Complexity, in effect, is changing the business continuity paradigm
Complexity cannot be solved with a dependence on only mathematics. Complexity also cannot be solved with just intuition. There is a balance that has to be developed between the two in order to get a perspective on risk, threat, hazard, consequence and business impact. As you assess, you have to start mapping the complexity that evolves out of the identification of a risk, threat, hazard, etc. You need to think in three dimensions: strategic, operational and tactical. Each feeds into the others and gives you a list of issues that you can relate to the identified risk, threat, hazard, etc.
Taken as a continuous and never ending process, you begin to realize that risk, threat, hazard, etc. can only be buffered and that the buffering process has to be refreshed in order to maintain risk parity. This is not a once and done process as many in the business continuity sphere seem to think (and practice). It requires constant analysis and asset allocation to maintain parity.
Three conditions for risk, threat, hazard, vulnerability (RTHV) acceptance are:
- Benefits of buffering (spending) greater than the costs;
- Directed at projects needing combined efforts;
- Overall effort must be sustainable over time and with resources available.
These three criteria are applied independently and all must be satisfied in order to justify the buffering efforts. Difficulties arise when costs and benefits are not well defined and when intuition substitutes for analysis in the decision making process.
Are buffering efforts sustainable? Here is a formula for primary buffering sustainability (PBS) key factors:
- Effectiveness over time;
- Amplification of change (positive or negative) on desired effect;
- You can quantify trends, you cannot forecast or predict trends.

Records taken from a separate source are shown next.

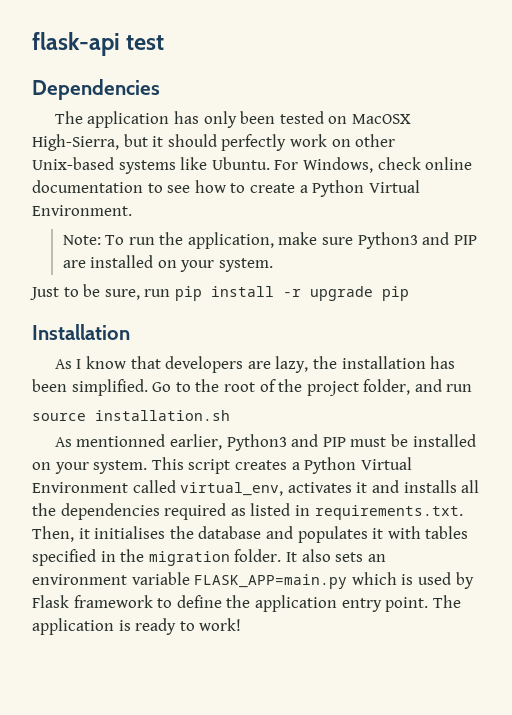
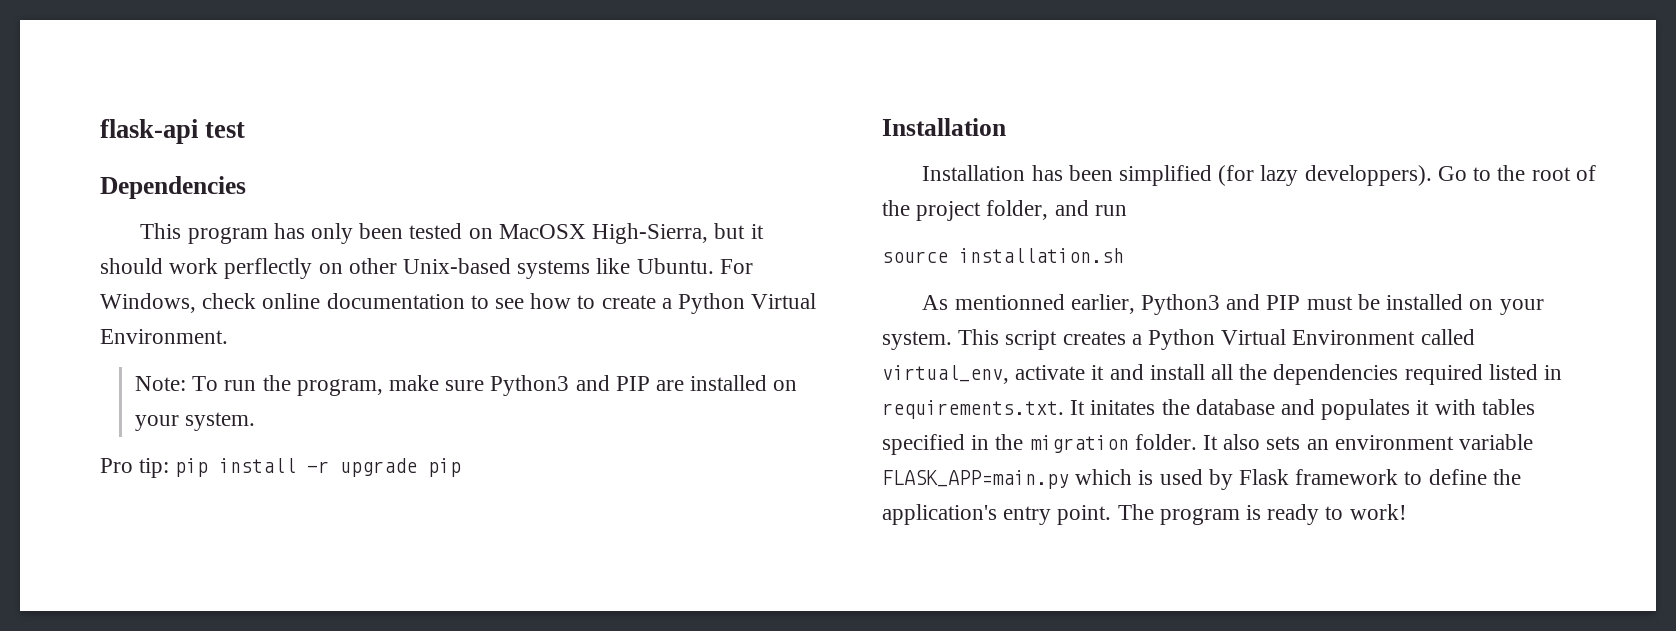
- The application has only been tested on MacOSX High-Sierra, but it should perfectly work on other Unix-based systems like Ubuntu.
+ This program has only been tested on MacOSX High-Sierra, but it should work perflectly on other Unix-based systems like Ubuntu.
- Note: To run the application, make sure Python3 and PIP are installed on your system.
+ Note: To run the program, make sure Python3 and PIP are installed on your system.
- Just to be sure, run pip install -r upgrade pip
+ Pro tip: pip install -r upgrade pip
- As I know that developers are lazy, the installation has been simplified.
+ Installation has been simplified (for lazy developpers).
- This script creates a Python Virtual Environment called virtual_env, activates it and installs all the dependencies required as listed in requirements.txt. Then, it initialises the database and populates it with tables specified in the migration folder.
+ This script creates a Python Virtual Environment called virtual_env, activate it and install all the dependencies required listed in requirements.txt. It initates the database and populates it with tables specified in the migration folder.
- It also sets an environment variable FLASK_APP=main.py which is used by Flask framework to define the application entry point.
+ It also sets an environment variable FLASK_APP=main.py which is used by Flask framework to define the application's entry point.
- The application is ready to work!
+ The program is ready to work!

Complex systems can go from sub-critical to critical spontaneously as Per Bak's research discovered in what is called ‘Self Organized Criticality’. When we think of business analysis today, we must realize that complexity adds to uncertainty regarding outcomes and that modeling complexity is near impossible as the size of the worst event that can happen is an exponential function of the system scale; i.e.; the larger the system (touchpoints) the greater the impact of events due to cascade effects, and the effect of change that may be too small to be observed.
Embrace risk parity
Risk parity is a balancing of resources to a risk, threat, hazard, vulnerability (RTHV), etc. You identify a RTHV and then balance the resources you allocate to buffer against the RTHV being realized (that is occurring). This is done for all RTHV that you identify and is a constant process of allocation of resources to buffer the RTHV based on the expectation of RTHV occurring and the velocity, impact and ability to sustain resilience against the RTHV realization. You would apply this and then constantly assess to determine what resources need to be shifted to address the RTHV. This can be a short term or long term effort. The main point is that achieving risk parity is a balancing of resources based on assessment of RTHV realization and potential consequences to the organization. Risk parity is not static as RTHV and consequences are not static.
When I say RTHV is not static, I mean that when you identify a RTHV and take action to mitigate that RTHV, the RTHV changes with regard to your action. The RTHV may increase or decrease, but it changes due to the action taken. You essentially create a new form of RTHV that you have to assess with regard to your action to mitigate the original RTHV. This can become quite complex as others also will be altering the state of the RTHV by taking actions to buffer the RTHV. The network that your organization operates in reacts to actions taken to address RTHV (i.e., ‘value chain’ - customers, suppliers, etc.) all are reacting and this results in a non-static RTHV.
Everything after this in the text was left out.